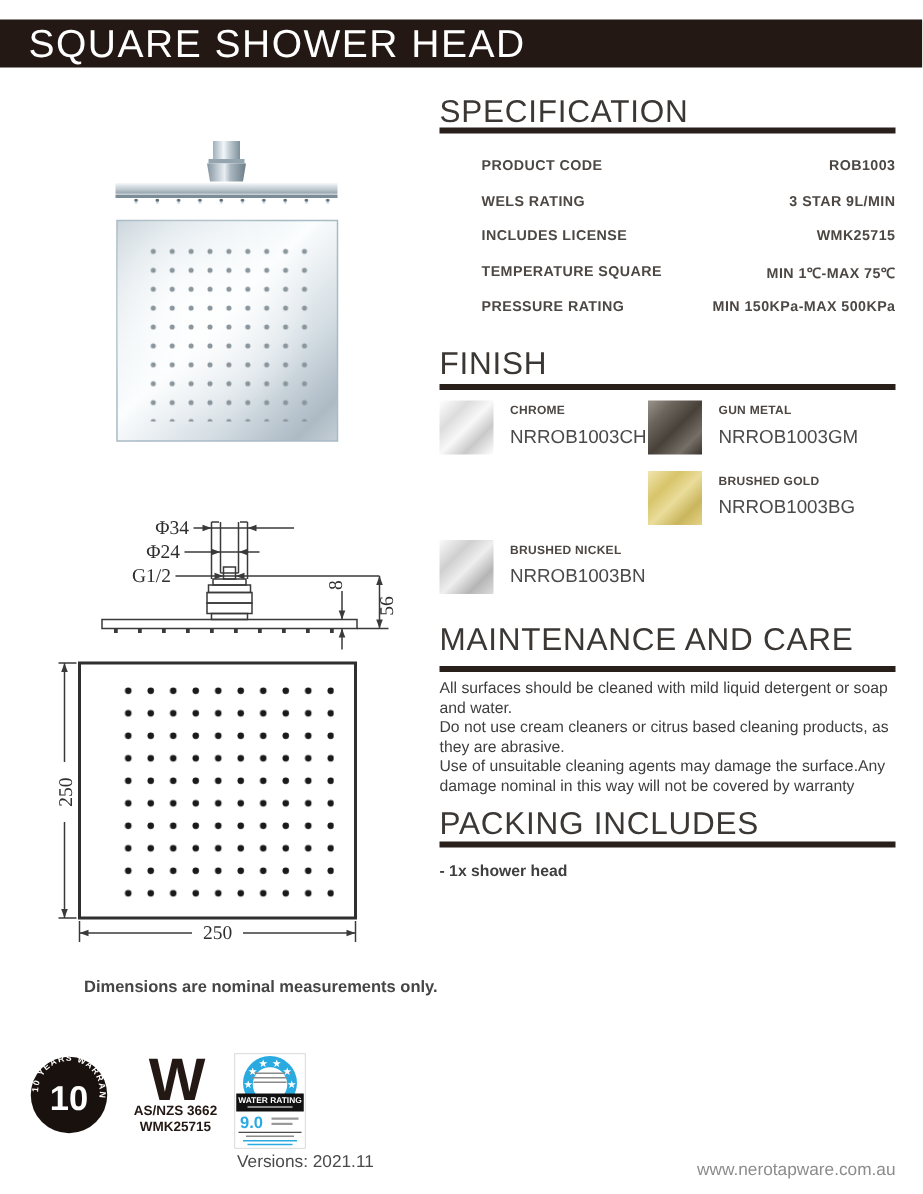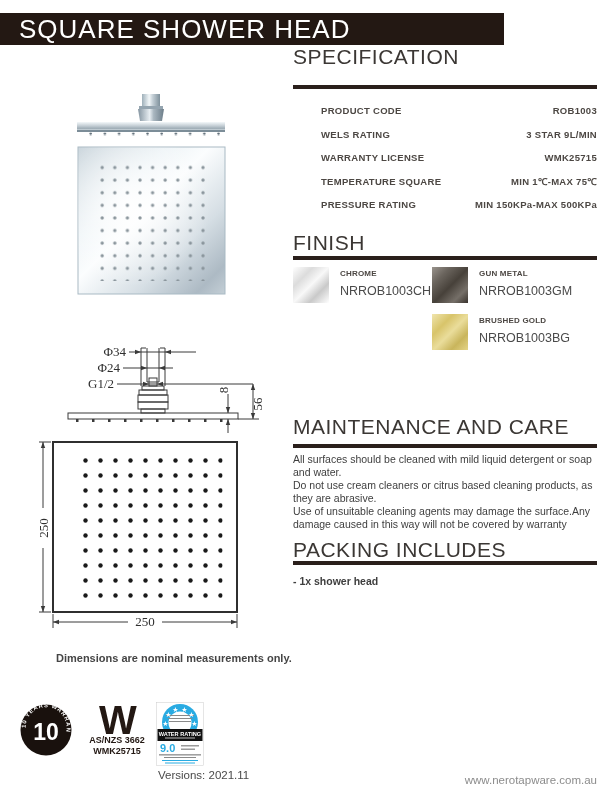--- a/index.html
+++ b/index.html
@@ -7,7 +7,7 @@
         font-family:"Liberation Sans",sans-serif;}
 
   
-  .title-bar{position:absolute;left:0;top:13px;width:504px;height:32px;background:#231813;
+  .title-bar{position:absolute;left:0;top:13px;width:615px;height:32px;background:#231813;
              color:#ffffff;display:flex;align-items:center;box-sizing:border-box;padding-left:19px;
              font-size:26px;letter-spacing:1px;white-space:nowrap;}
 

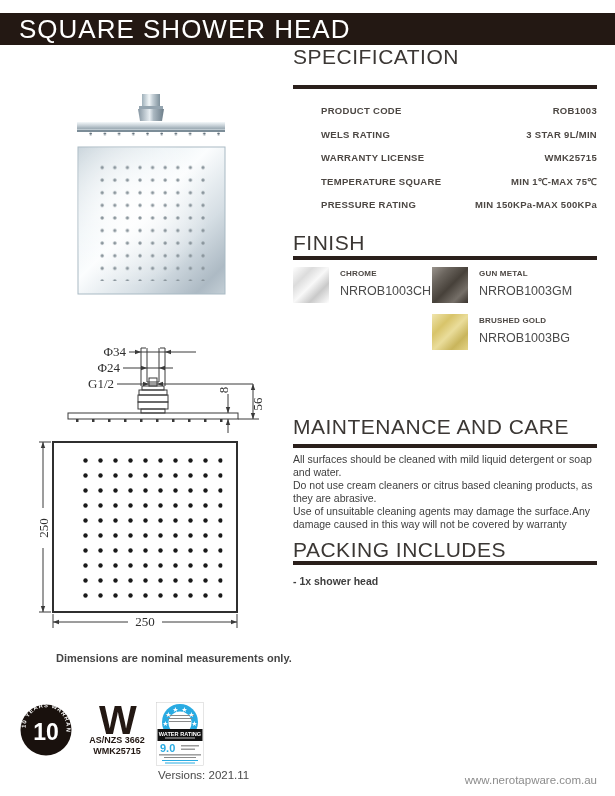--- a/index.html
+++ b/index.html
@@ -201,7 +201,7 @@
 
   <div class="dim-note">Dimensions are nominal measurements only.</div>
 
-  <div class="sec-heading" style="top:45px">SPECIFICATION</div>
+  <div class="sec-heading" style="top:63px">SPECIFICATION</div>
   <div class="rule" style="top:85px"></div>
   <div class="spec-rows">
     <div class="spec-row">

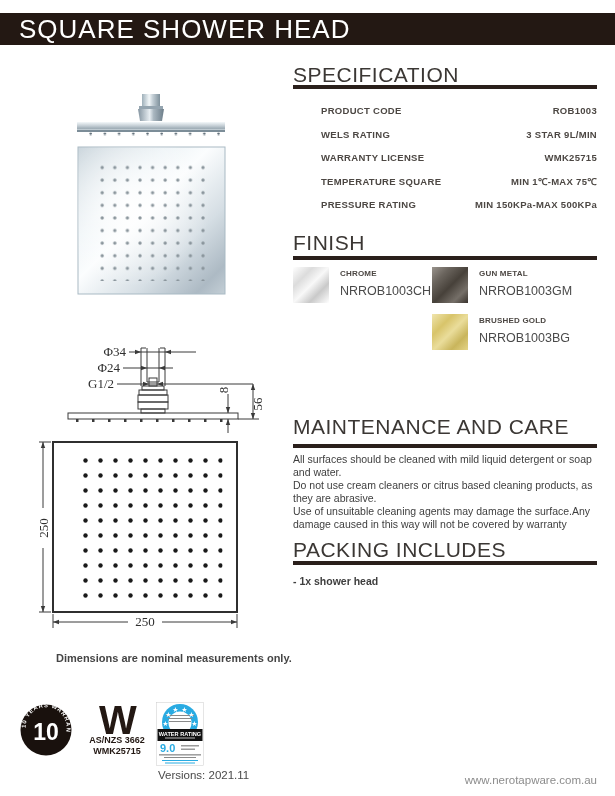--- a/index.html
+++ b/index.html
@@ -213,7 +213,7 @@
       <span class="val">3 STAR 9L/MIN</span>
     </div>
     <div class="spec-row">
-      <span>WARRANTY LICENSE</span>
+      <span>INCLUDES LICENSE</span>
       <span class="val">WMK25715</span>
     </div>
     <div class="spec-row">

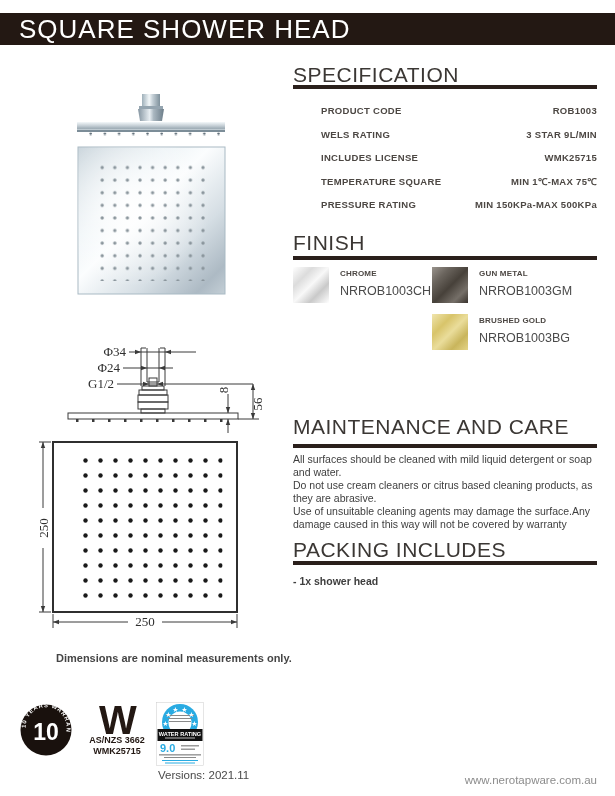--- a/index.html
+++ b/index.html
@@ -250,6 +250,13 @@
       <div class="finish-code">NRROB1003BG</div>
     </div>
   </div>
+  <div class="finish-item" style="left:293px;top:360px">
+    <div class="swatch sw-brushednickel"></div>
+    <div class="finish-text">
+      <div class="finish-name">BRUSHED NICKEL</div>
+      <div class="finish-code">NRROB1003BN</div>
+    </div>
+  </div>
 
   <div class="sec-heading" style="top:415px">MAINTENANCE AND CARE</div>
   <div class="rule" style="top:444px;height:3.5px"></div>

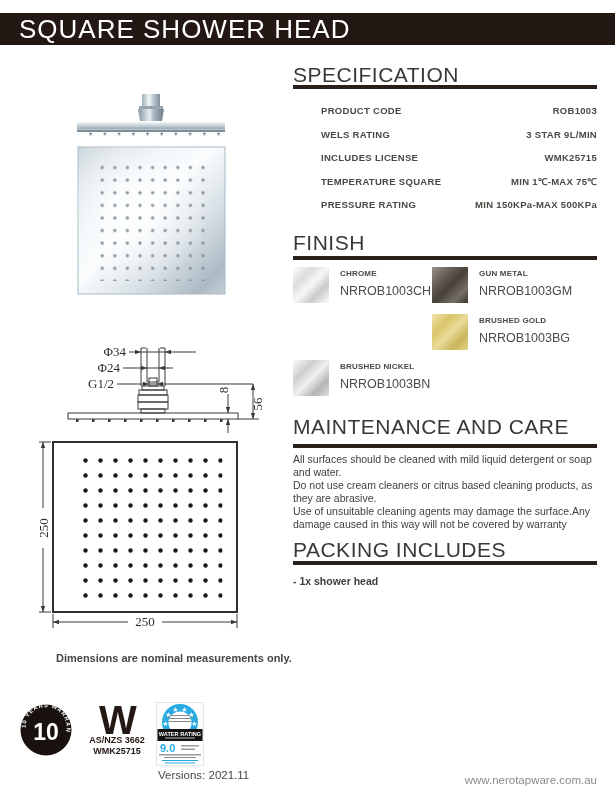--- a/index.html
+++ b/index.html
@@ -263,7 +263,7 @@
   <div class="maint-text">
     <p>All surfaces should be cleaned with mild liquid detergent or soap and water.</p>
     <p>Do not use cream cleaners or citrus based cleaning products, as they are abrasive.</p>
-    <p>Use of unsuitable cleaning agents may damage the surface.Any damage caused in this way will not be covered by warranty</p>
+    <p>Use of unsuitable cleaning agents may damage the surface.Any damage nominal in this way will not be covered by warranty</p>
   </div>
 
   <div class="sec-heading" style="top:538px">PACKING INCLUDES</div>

...

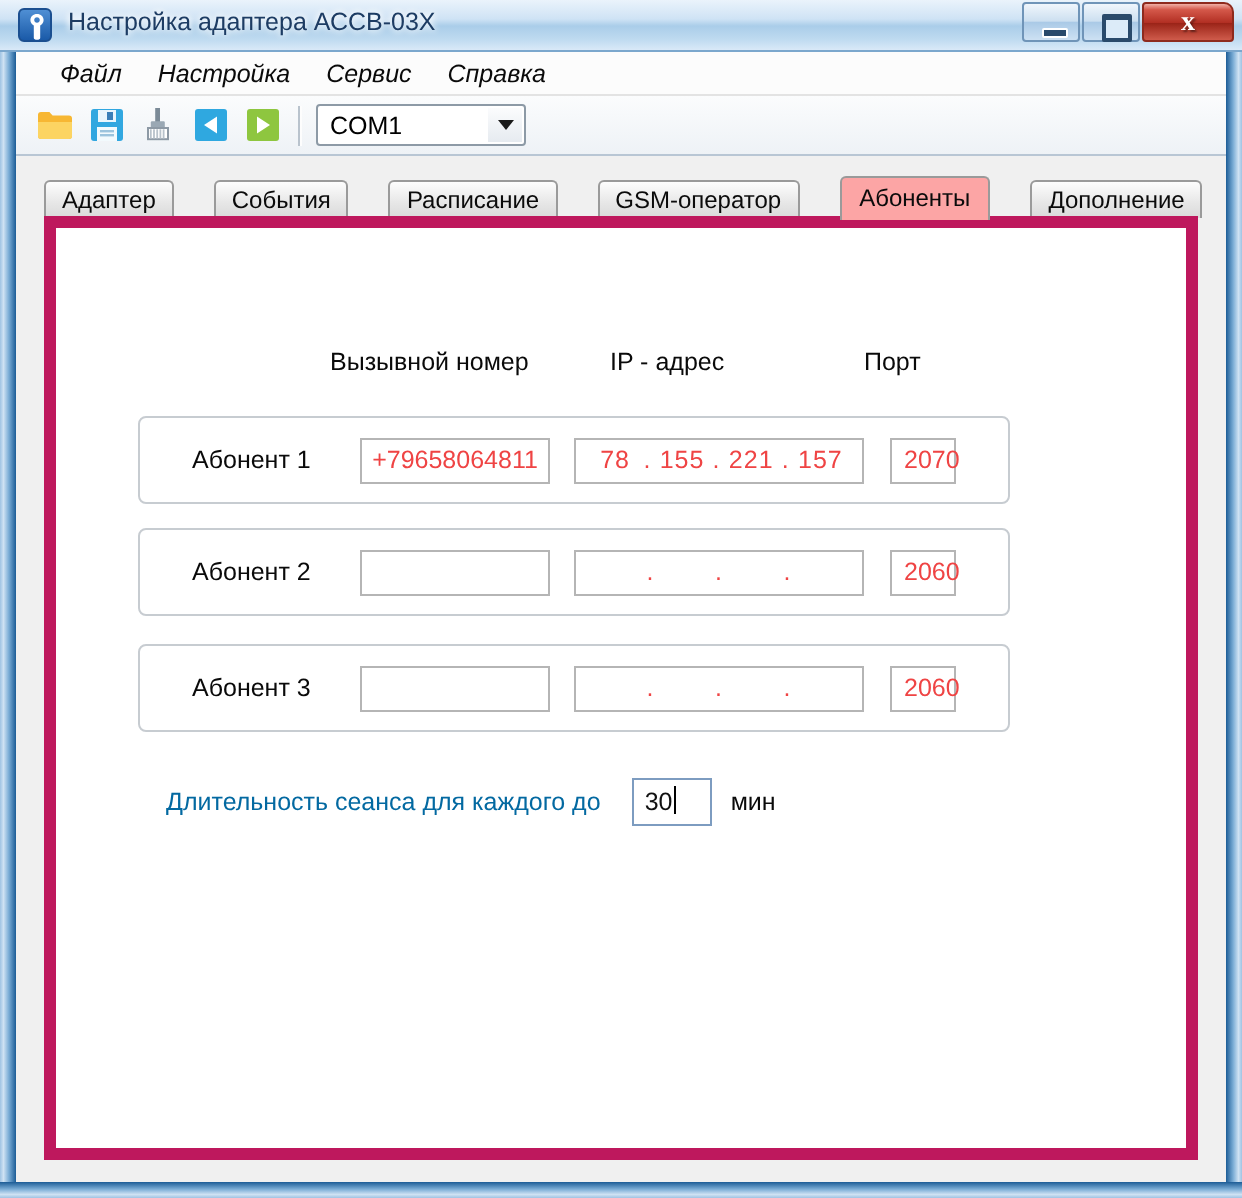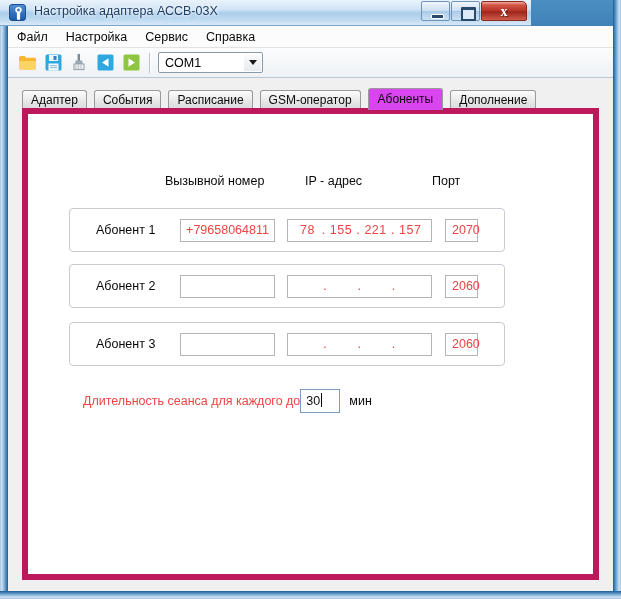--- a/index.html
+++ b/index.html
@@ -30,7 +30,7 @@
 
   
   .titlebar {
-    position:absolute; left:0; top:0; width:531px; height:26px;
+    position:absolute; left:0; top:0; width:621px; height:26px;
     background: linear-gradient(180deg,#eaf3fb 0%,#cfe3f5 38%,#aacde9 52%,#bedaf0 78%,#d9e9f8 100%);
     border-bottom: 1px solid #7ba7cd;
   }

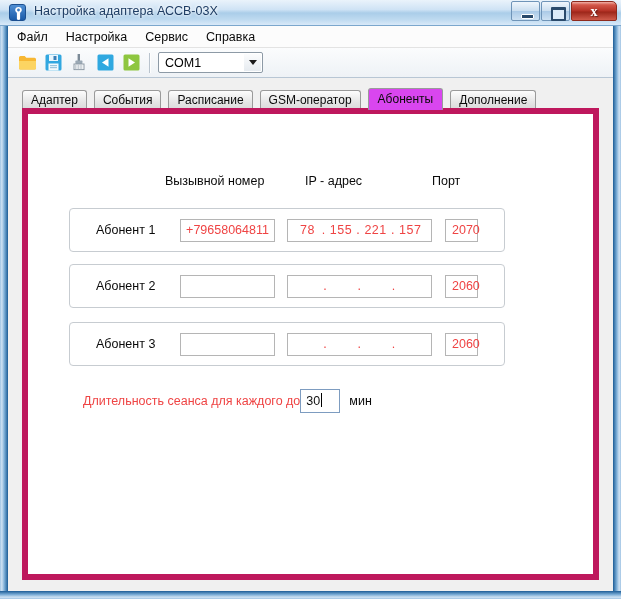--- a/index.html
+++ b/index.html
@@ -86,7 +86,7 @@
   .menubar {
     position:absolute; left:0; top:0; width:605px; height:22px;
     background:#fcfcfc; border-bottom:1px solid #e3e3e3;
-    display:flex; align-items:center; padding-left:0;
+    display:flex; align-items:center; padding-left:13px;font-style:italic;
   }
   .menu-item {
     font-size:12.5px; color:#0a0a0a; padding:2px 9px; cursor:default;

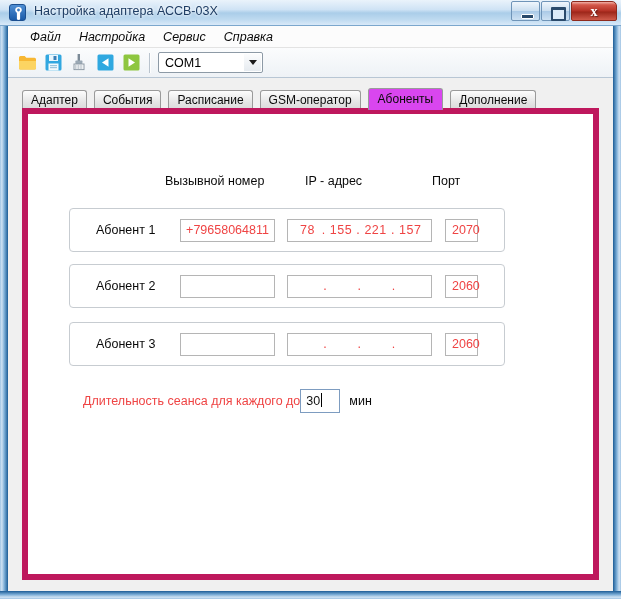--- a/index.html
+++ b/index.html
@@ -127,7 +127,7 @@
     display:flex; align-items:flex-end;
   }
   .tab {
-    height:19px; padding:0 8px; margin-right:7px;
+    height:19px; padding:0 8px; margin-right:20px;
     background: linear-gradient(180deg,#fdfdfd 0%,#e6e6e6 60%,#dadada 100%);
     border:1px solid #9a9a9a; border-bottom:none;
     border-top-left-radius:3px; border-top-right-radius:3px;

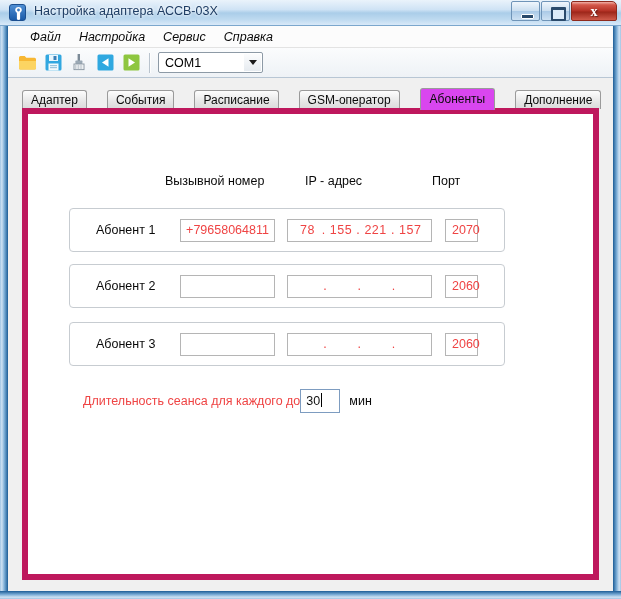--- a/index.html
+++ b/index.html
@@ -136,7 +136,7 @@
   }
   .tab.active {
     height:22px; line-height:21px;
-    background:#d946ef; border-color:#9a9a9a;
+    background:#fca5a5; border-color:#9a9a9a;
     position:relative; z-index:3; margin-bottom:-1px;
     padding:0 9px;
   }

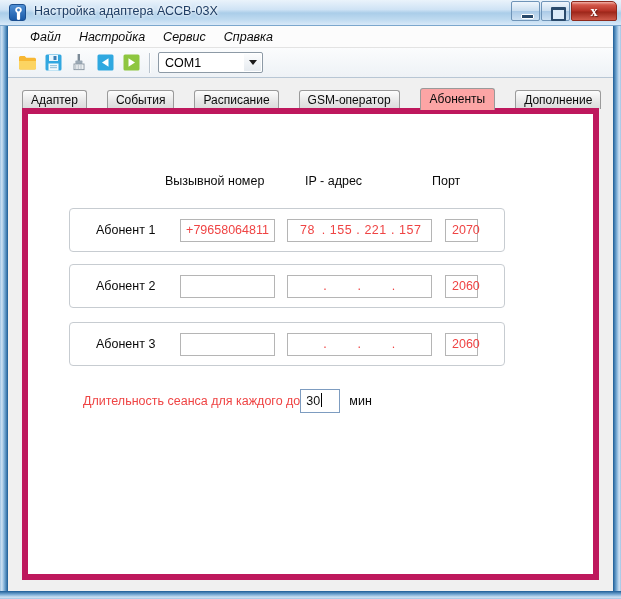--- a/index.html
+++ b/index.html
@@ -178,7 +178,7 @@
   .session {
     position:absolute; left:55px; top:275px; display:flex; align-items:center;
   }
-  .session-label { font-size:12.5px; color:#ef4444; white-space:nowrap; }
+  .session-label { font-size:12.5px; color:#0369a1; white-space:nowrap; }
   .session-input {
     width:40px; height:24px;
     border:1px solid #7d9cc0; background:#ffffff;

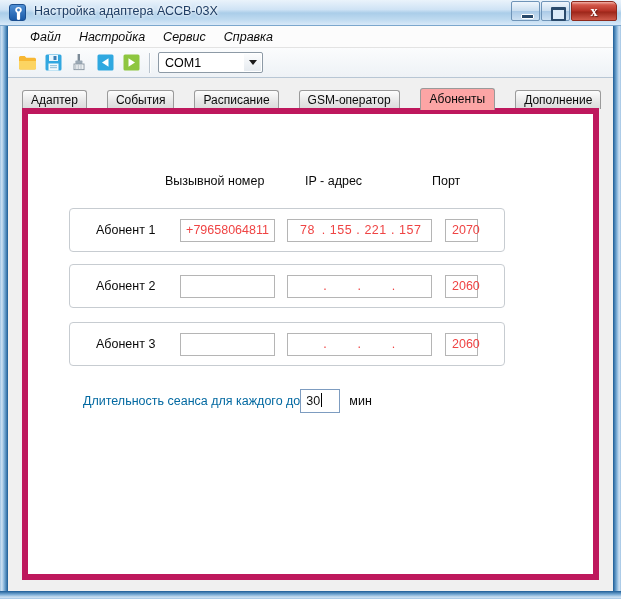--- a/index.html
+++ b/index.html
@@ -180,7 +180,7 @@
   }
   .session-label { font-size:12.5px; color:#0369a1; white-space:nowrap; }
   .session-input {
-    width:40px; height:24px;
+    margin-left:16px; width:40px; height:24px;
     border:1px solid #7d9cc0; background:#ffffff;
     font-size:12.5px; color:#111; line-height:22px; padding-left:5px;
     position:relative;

▶ **Task instructions**
Wherever the string "position" appears in the entries, copy that line.

▶ **Result of this exercise**
-  .title-bar{position:absolute;left:0;top:13px;width:504px;height:32px;background:#231813;
+  .title-bar{position:absolute;left:0;top:13px;width:615px;height:32px;background:#231813;
-    position:absolute; left:0; top:0; width:531px; height:26px;
+    position:absolute; left:0; top:0; width:621px; height:26px;
     position:absolute; left:0; top:0; width:605px; height:22px;
     position:relative; z-index:3; margin-bottom:-1px;
     position:absolute; left:55px; top:275px; display:flex; align-items:center;
     position:relative;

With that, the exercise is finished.